Anyone standing one yard from the beam and in its direct path
would have felt sick within ten minutes. After two hours they
would have been dead.
Only by “pure chance” was no one directly exposed to the high
concentration of cobalt-60 gamma rays that streamed from the
container because of the failure to install a lead safety plug.
Radiation levels up to 1,000 times higher than a high dose rate
were found a day after the trailer and its 2.6-tonne package
reached their destination.
Details of the trail of radiation emitted on the 130-mile
journey from Cookridge hospital, Leeds, to the Windscale waste
processing at Sellafield, Cumbria, emerged at Leeds Crown Court.
Fortunately, the narrowly focused beam was directed downwards.
Had the rays escaped horizontally, they would have contaminated
anyone within 330 yards of the vehicle.
Dr Michael Clark, of the Health Protection Agency’s radiation
protection division, said that those in the vicinity of the
trailer, and particularly its driver, were “very fortunate” to
have escaped unharmed.
“The doses — and the dangers — drop off with distance, but this
was a very large source, potentially lethal,” said Dr Clark. The
court was told that it was impossible to assess the extent of
exposure as the beam may have bounced off the ground during
loading and contaminated employees.
The company at the centre of the scandal, which was formerly
part of the United Kingdom Atomic Energy Authority, admitted six
breaches of the regulations governing the transport of
radioactive material.
AEA Technology (AEAT) was guilty of a series of failings that
led to the incident, exposing its employees and other people “to
unnecessary and potentially extremely high radiological risks”.
Two long-serving employees later resigned. The Recorder of
Leeds, Judge Norman Jones QC, specifically criticised their
behaviour.
The judge said: “The two people who were primarily involved have
been allowed to become, with lack of proper oversight, relaxed
and somewhat cavalier in their approach to what they should be
doing.
“We have to remember that we are dealing with the movement over
long distances of very, very dangerous material.”
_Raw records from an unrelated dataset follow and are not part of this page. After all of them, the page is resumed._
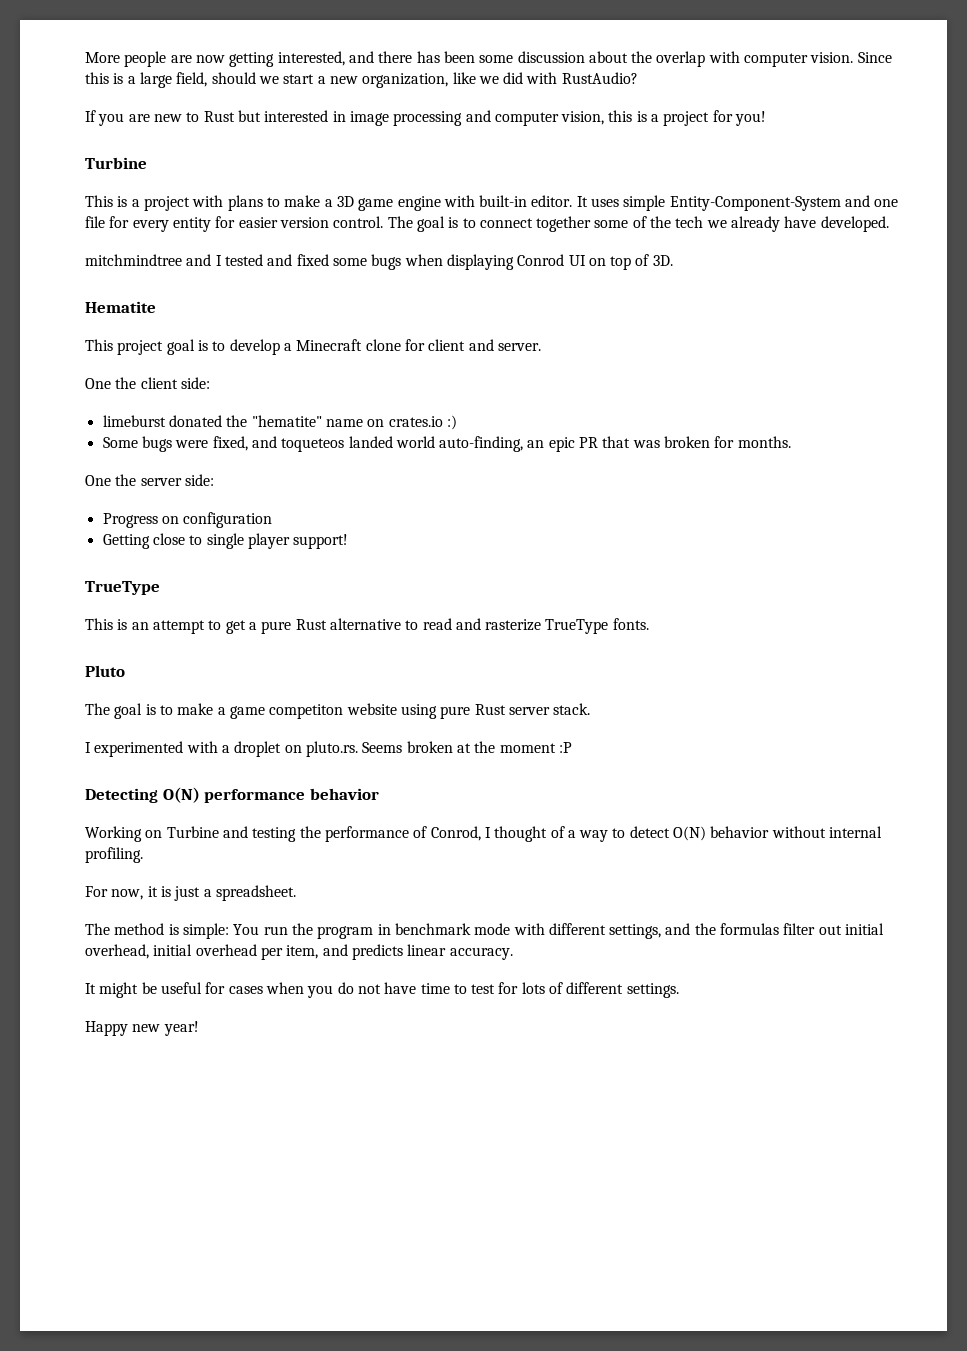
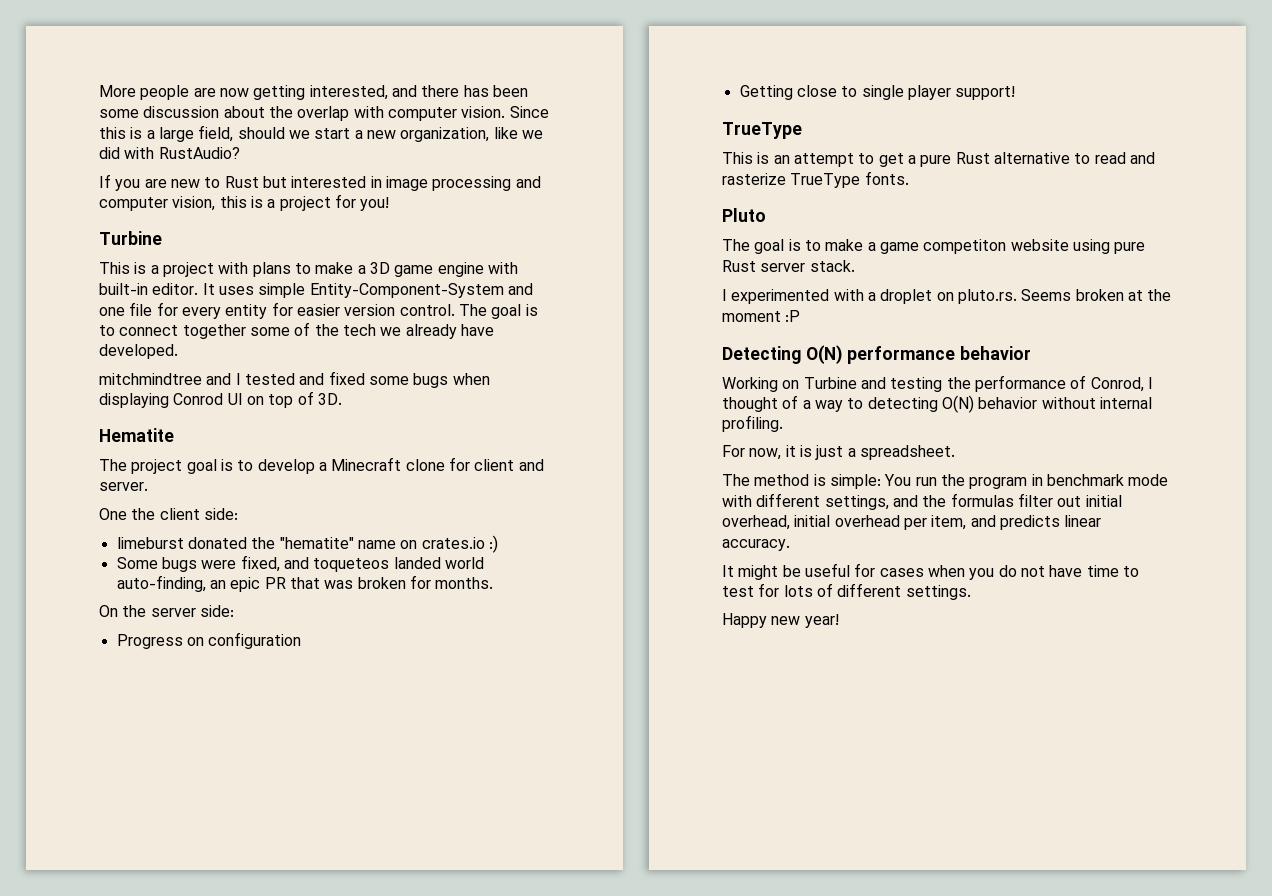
[85,339,113,351] This -> [99,459,127,471] The
[85,475,111,486] One -> [99,605,118,617] On
[629,826,670,838] detect -> [867,397,938,412] detecting

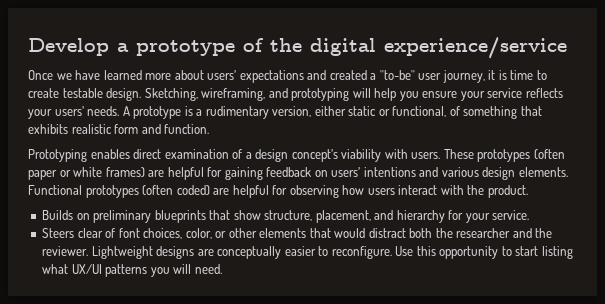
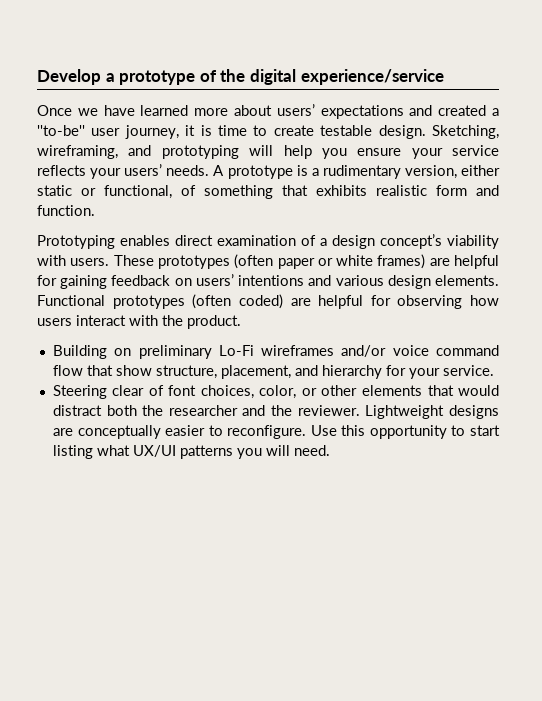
[42,210,74,220] Builds -> [52,345,107,359] Building
[154,210,206,223] blueprints -> [218,345,499,357] [52,365,83,376] Lo-Fi wireframes and/or voice command flow
[42,228,75,238] Steers -> [52,385,107,399] Steering

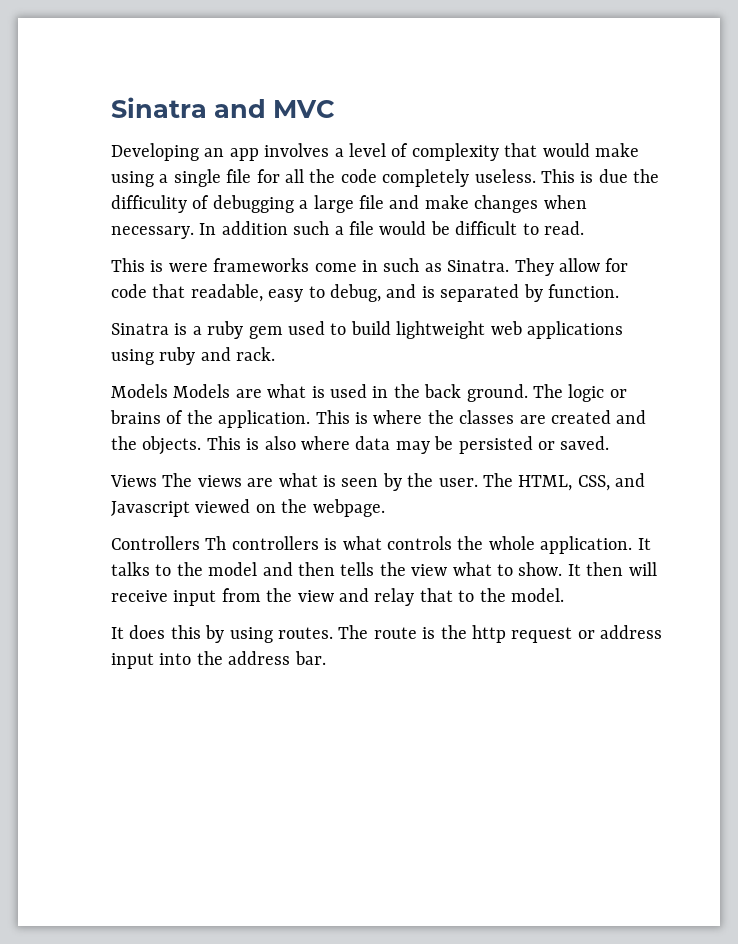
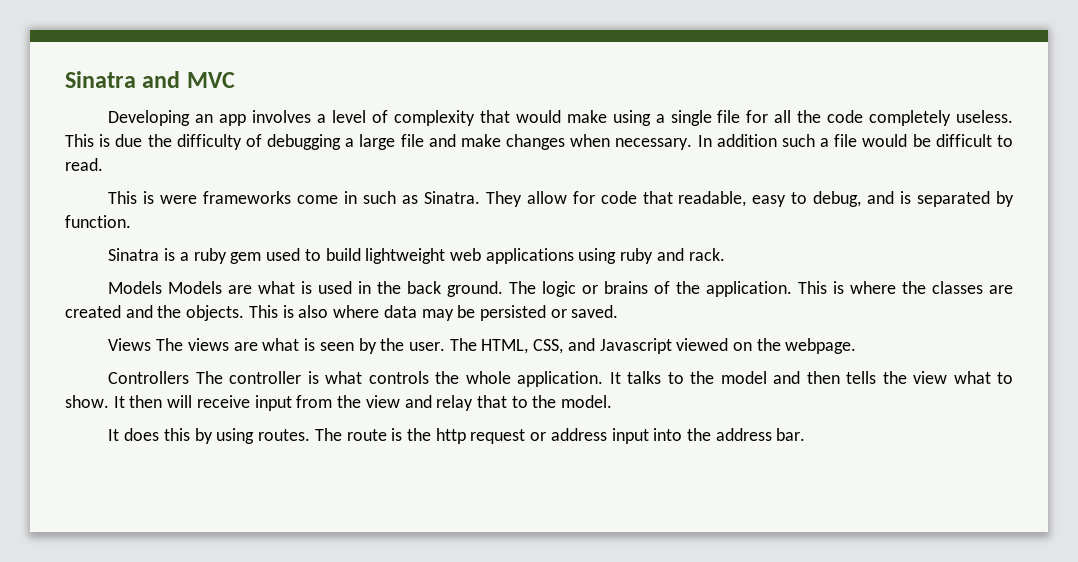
[111,195,187,213] difficulity -> [176,134,242,150] difficulty
[205,536,319,550] Th controllers -> [195,371,302,384] The controller

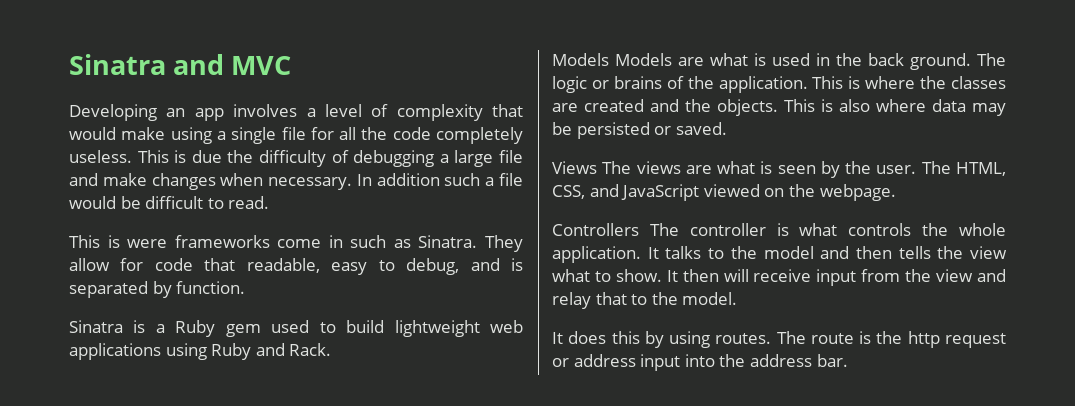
[193,248,227,264] ruby -> [175,320,216,337] Ruby
[620,248,725,264] ruby and rack. -> [211,343,332,360] Ruby and Rack.
[599,338,672,354] Javascript -> [621,184,700,201] JavaScript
Mark Harris, prosecuting for the Health and Safety Executive and
the Department for Transport, said that the company used the
wrong safety packaging, and had not noticed the missing safety
plug.
It failed to take up an offer of training in the use of the
packaging and important safety documents were signed by a member
of staff who had no formal training in radiation protection, he
said.
AEAT, which employs 1,670 staff and has an annual turnover of
£238 million, was also blamed for refusing to answer questions
and failing to disclose the findings of an internal inquiry.
“The risk created . . . was foreseeable and the degree of that
risk was significant. There is no “safe” dose of ionising
radiation. If no one was directly exposed to the beam, that was
a matter of pure chance.”
The court heard that in November 2001 AEAT quoted a price of
œ245,000 to remove and dispose of various radioactive sources.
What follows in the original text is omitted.